Objective: To prospectively determine whether end-tidal carbon dioxide (ETCO2) monitors can detect respiratory depression (RD) and the level of sedation in emergency department (ED) patients undergoing procedural sedation (PS).
Methods: This was a prospective observational study conducted in an urban county hospital of adult patients undergoing PS. Patients were monitored for vital signs, depth of sedation per the physician by the Observer's Assessment of Alertness/Sedation scale (OAA/S), pulse oximetry, and nasal-sample ETCO2 during PS. Respiratory depression was defined as an oxygen saturation <90%, an ETCO2 >50 mm Hg, or an absent ETCO2 waveform at any time during the procedure. The physician also determined whether protective airway reflexes were lost during the procedure and assisted ventilation was required, or whether there were any other complications. Rates of RD were compared with the physician assessment of airway loss and between agents using chi-square statistics. Spearman's rho analysis was used to determine whether there was a correlation between ETCO2 and the OAA/S score.

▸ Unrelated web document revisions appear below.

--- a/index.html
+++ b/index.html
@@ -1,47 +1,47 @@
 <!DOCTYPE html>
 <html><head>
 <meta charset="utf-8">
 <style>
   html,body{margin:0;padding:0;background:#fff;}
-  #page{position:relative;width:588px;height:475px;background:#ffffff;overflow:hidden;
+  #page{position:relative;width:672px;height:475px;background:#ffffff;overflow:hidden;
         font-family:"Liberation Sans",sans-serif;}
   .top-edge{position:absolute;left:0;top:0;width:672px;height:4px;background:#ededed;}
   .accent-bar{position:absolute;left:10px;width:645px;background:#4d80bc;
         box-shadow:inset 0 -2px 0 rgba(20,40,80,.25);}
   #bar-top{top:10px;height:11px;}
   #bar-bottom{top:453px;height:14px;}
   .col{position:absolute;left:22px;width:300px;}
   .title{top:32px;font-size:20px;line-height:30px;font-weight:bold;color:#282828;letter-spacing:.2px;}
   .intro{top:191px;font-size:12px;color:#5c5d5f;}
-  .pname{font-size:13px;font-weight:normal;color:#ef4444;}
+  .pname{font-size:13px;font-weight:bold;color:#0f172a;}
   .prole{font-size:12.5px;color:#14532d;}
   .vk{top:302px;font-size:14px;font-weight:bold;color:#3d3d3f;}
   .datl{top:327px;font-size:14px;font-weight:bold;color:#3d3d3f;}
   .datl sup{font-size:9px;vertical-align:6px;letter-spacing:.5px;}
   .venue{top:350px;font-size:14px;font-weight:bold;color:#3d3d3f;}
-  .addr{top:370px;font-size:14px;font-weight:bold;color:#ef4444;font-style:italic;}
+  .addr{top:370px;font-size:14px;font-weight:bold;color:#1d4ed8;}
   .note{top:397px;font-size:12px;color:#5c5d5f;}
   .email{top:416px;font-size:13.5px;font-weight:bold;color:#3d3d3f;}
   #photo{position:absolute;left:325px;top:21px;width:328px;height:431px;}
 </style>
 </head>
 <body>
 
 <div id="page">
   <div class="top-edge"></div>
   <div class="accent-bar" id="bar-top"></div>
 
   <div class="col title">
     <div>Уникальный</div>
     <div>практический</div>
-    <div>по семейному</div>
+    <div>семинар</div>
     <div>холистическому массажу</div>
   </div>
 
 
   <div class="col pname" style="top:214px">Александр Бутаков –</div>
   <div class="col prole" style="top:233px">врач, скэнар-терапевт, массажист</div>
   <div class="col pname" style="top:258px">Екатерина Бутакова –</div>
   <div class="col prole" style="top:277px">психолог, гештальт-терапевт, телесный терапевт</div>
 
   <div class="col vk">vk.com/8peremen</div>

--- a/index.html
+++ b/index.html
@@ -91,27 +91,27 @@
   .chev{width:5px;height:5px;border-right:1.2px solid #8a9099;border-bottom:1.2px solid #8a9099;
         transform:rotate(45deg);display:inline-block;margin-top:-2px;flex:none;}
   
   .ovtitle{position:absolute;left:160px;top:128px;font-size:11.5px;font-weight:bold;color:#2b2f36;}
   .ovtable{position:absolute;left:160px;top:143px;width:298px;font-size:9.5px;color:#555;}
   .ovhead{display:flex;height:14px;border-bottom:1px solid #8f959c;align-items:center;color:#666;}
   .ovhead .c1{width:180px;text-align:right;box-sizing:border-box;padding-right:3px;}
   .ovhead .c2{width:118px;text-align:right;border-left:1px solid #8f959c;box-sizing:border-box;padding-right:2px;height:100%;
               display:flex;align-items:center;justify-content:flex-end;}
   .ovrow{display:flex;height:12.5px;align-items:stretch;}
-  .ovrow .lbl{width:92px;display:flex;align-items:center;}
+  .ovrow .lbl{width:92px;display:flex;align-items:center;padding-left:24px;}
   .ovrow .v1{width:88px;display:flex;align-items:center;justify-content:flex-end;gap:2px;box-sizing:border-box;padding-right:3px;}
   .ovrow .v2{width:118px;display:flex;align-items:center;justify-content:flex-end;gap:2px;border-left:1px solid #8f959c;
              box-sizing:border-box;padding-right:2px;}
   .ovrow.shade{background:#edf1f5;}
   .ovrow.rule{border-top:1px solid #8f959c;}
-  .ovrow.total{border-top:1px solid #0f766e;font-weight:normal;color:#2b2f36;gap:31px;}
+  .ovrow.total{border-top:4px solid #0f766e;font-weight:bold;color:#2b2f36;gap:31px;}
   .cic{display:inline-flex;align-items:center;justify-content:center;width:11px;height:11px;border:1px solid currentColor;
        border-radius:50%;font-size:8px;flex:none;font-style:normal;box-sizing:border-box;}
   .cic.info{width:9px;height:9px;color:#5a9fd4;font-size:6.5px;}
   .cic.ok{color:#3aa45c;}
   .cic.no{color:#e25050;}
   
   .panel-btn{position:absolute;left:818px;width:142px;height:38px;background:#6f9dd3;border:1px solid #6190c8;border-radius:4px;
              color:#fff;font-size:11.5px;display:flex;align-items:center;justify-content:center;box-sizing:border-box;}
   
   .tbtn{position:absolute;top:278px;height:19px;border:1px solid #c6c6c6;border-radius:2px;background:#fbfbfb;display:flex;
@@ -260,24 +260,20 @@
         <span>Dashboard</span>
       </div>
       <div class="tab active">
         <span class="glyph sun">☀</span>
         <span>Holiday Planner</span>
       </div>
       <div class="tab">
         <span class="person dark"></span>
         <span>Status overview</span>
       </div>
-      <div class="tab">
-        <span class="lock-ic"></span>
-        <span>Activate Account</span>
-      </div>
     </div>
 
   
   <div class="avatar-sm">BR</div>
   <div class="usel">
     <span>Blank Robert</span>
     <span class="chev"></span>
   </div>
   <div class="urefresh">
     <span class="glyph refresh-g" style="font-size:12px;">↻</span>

Results: Seventy-four patients were enrolled in the study. Forty (54.1%) received methohexital, 21 (28.4%) received propofol, ten (13.5%) received fentanyl and midazolam, and three (4.1%) received etomidate. Respiratory depression was seen in 33 (44.6%) patients, including 47.5% of patients receiving methohexital, 19% receiving propofol (p = 0.008), 80% receiving fentanyl and midazolam, and 66.6% receiving etomidate. No correlation between OAA/S and ETCO2 was detected. Eleven (14.9%) patients required assisted ventilation at some point during the procedure, all of whom met the criteria for RD. Pulse oximetry detected 11 of the 33 patients with RD. Post-hoc analysis revealed that all patients with RD had an ETCO2 >50 mm Hg, an absent waveform, or an absolute change from baseline in ETCO2 >10 mm Hg.
Conclusions: There was no correlation between ETCO2 and the OAA/S score. Using the criteria of an ETCO2 >50 mm Hg, an absolute change >10 mm Hg, or an absent waveform may detect subclinical RD not detected by pulse oximetry alone. The ETCO2 may add to the safety of PS by quickly detecting hypoventilation during PS in the ED.